#### Data:
--- START ---

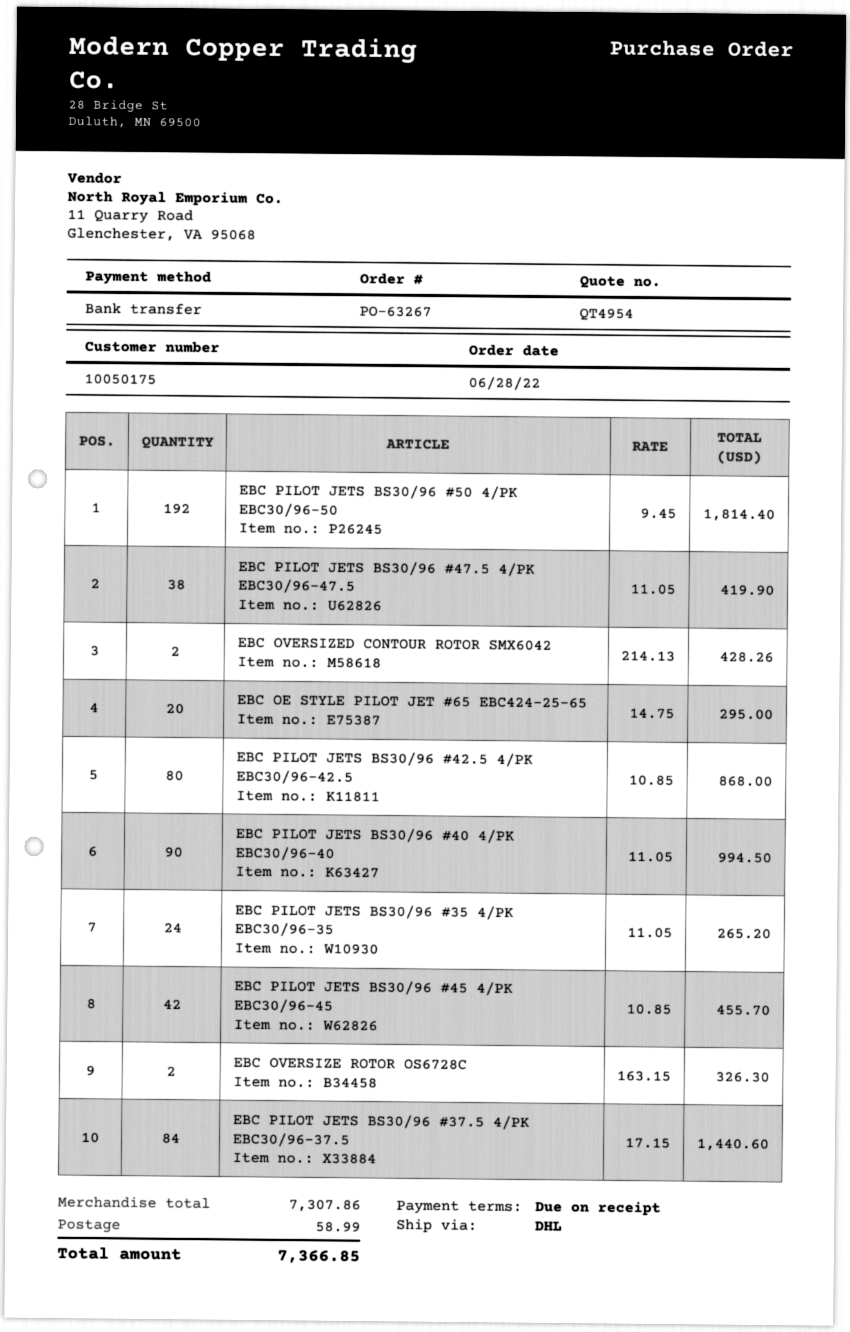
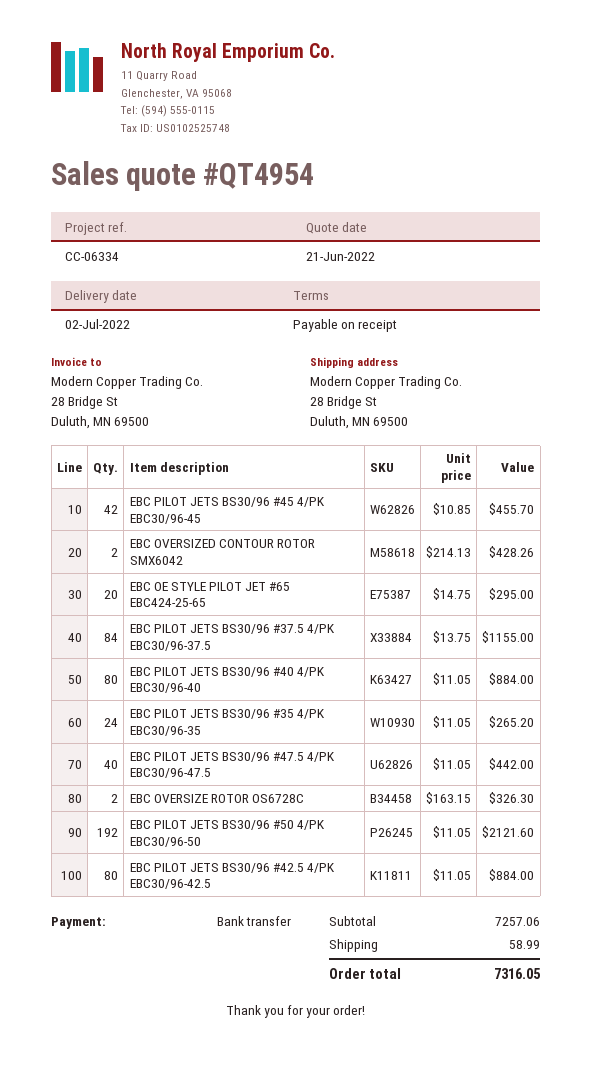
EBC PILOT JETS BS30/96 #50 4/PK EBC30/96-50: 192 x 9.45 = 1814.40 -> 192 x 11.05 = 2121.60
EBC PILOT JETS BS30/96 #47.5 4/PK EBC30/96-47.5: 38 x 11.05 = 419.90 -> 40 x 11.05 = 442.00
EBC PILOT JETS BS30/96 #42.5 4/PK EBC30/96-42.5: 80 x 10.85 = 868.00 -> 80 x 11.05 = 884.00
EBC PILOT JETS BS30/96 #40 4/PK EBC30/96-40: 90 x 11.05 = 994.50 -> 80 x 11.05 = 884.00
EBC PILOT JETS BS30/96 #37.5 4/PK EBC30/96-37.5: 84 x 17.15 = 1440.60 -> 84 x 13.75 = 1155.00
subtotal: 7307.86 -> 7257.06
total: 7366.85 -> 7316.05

--- END ---
--- START ---

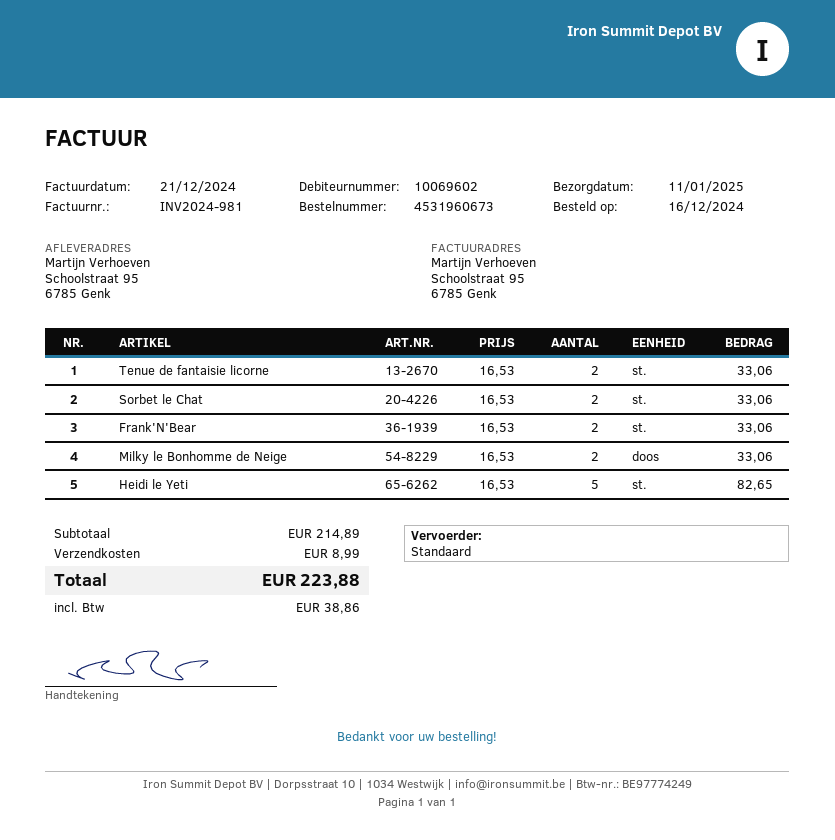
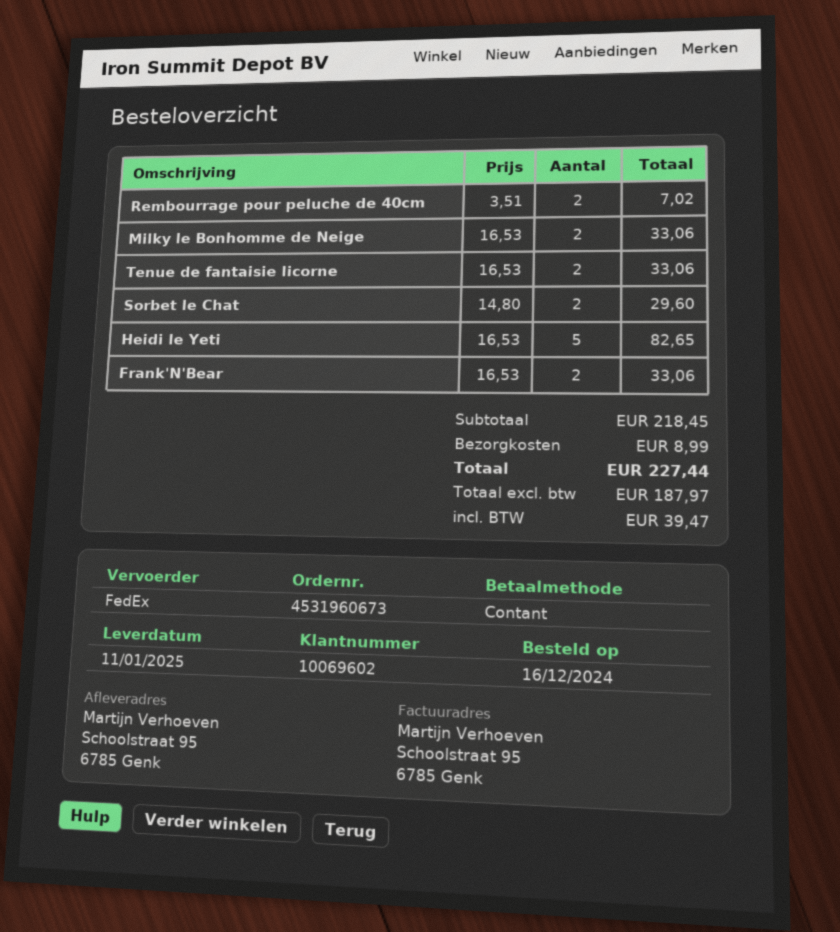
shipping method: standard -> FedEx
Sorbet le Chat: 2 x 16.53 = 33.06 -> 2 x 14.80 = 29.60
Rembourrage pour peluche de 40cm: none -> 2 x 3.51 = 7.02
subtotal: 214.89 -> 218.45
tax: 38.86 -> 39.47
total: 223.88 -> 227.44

--- END ---

Pick each line holding the word "subtotal" out of the listing.

#### Answer space:
subtotal: 7307.86 -> 7257.06
subtotal: 214.89 -> 218.45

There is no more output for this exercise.